(PROBLEM TO WORK ON):
Transcribe, exactly and without pictures, the lines below from the line with "color: #ef4444 ->" to the line with "color: #be185d ->", both ends included, and no others.

(DATA EXTRACTS):
::::
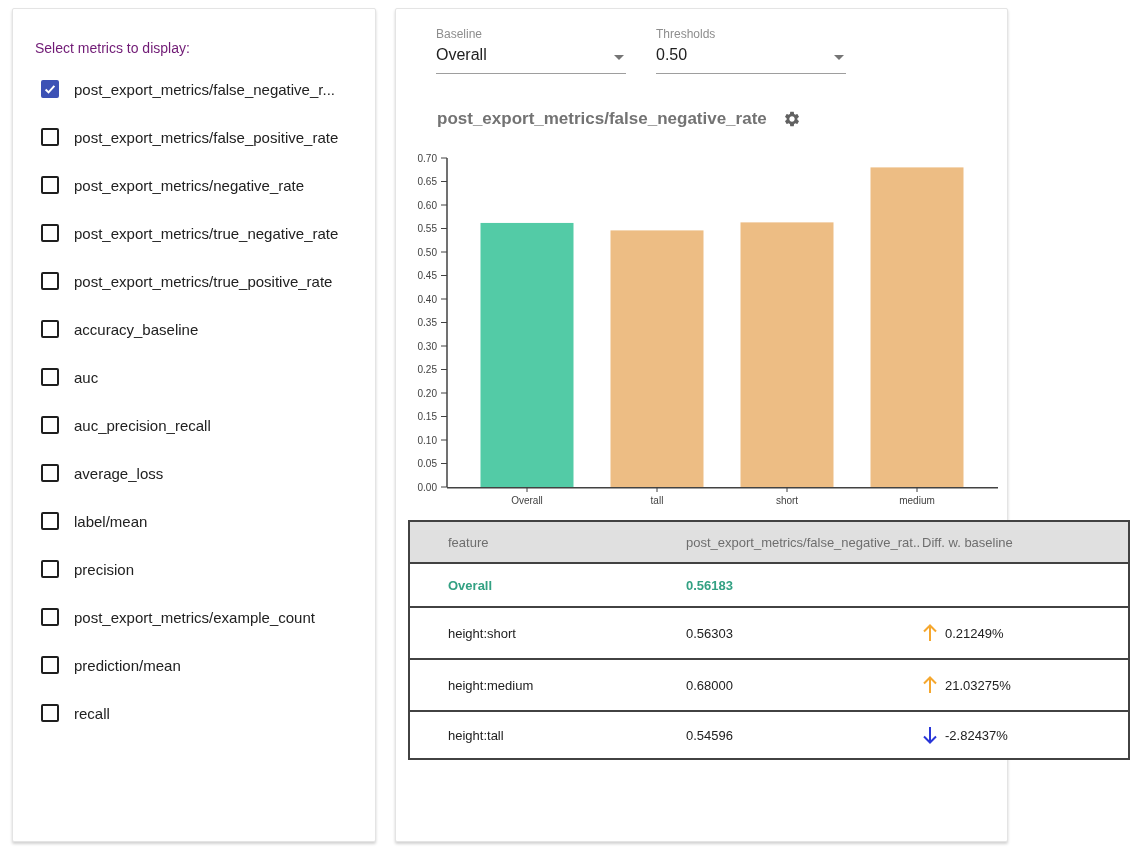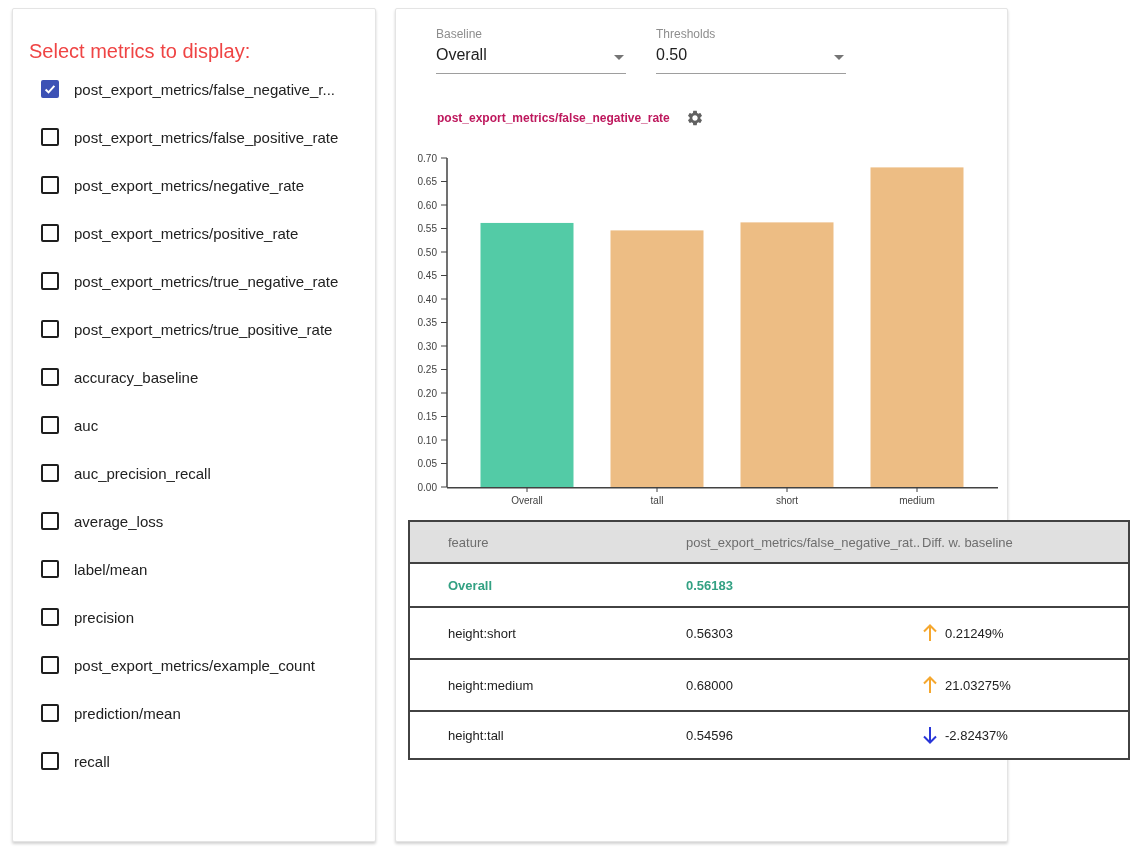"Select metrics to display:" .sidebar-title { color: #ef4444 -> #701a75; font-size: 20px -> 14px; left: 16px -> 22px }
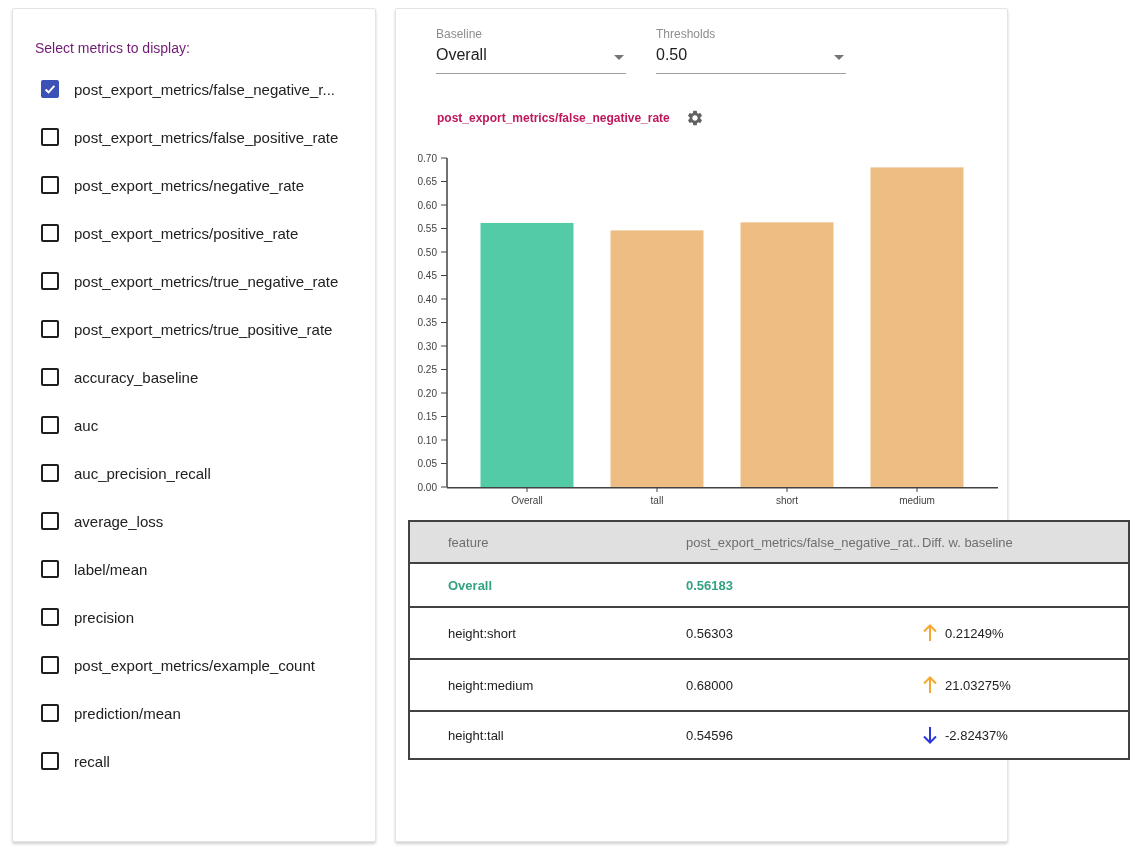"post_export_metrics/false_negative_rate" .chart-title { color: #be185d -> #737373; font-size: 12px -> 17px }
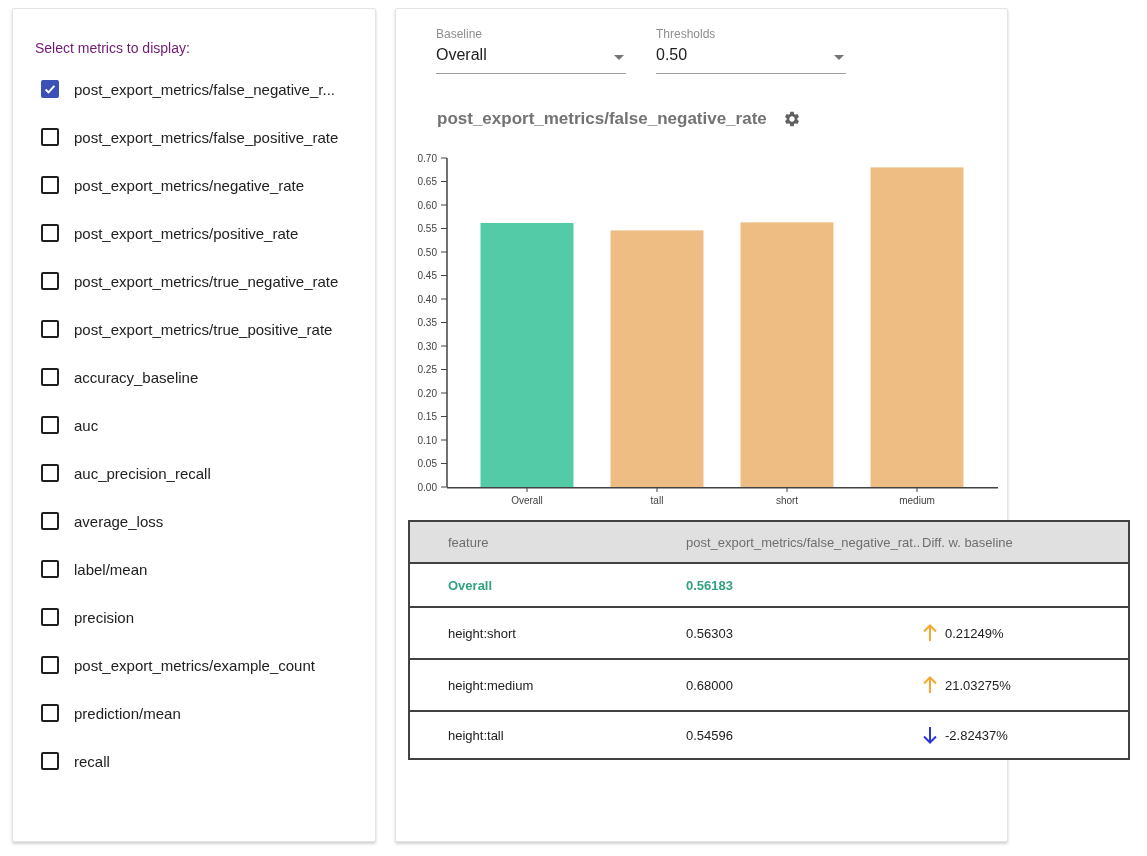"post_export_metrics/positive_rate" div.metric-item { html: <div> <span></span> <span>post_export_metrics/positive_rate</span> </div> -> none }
::::
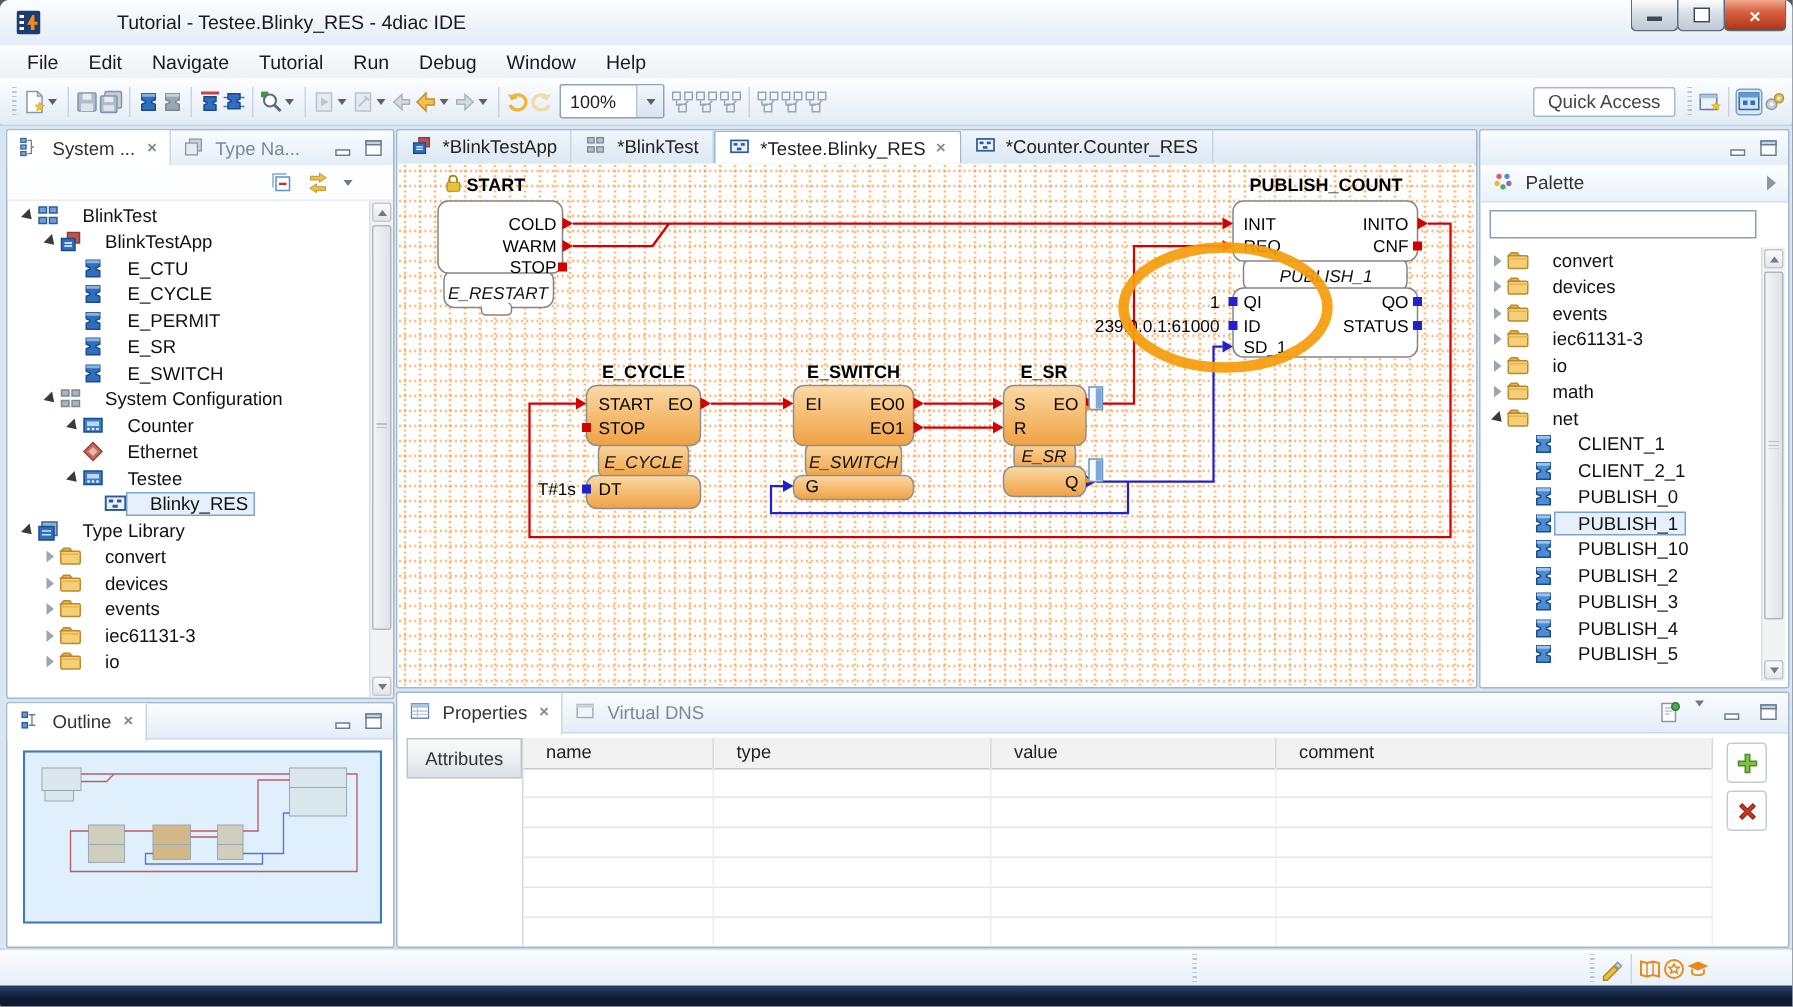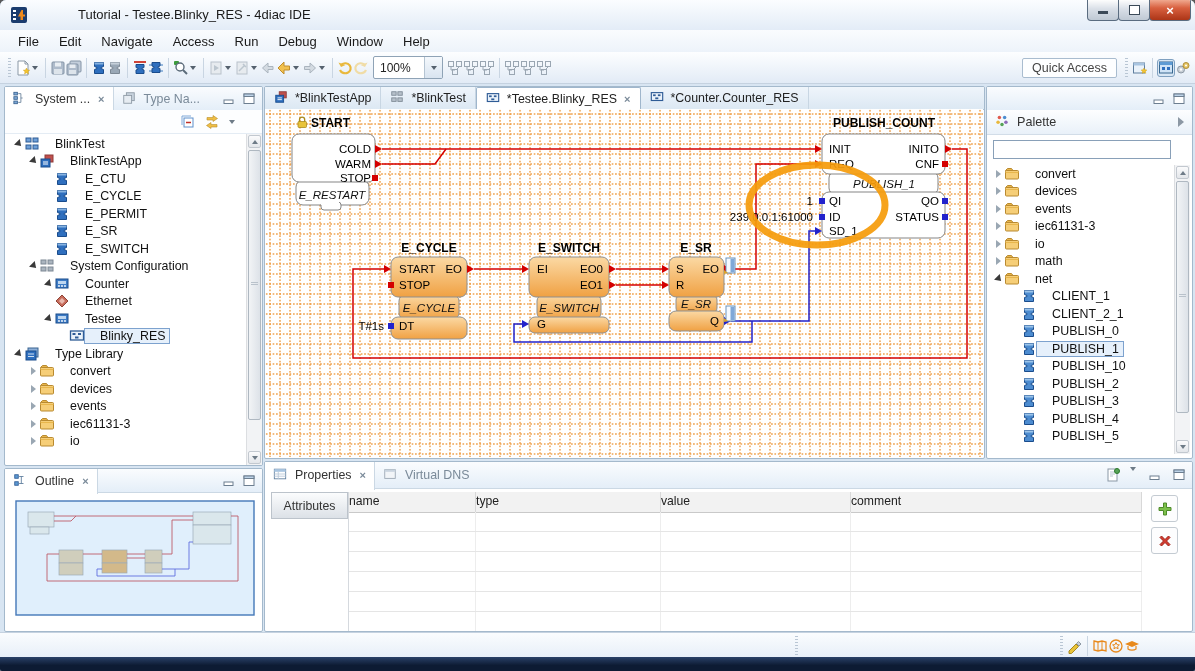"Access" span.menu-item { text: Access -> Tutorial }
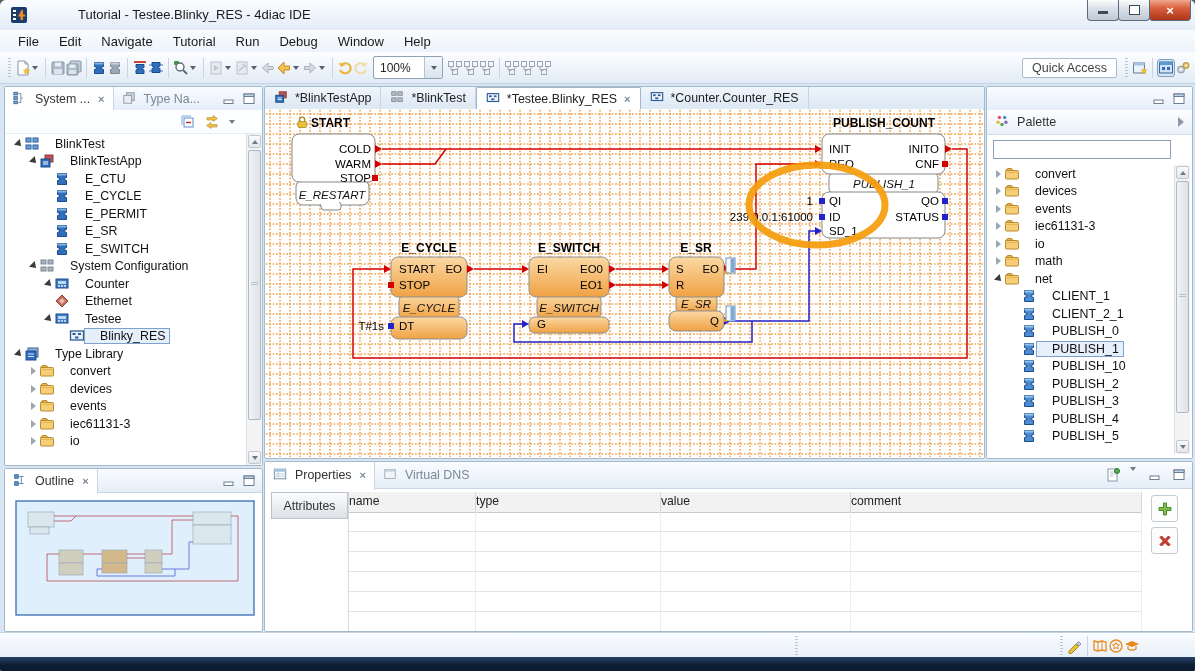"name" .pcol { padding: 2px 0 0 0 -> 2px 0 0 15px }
::::
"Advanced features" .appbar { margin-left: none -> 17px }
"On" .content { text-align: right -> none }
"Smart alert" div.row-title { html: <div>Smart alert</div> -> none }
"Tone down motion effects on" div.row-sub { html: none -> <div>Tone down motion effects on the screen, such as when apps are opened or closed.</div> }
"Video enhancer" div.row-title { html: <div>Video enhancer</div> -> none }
::::
(ANSWER):
"Select metrics to display:" .sidebar-title { color: #ef4444 -> #701a75; font-size: 20px -> 14px; left: 16px -> 22px }
"post_export_metrics/false_negative_rate" .chart-title { color: #be185d -> #737373; font-size: 12px -> 17px }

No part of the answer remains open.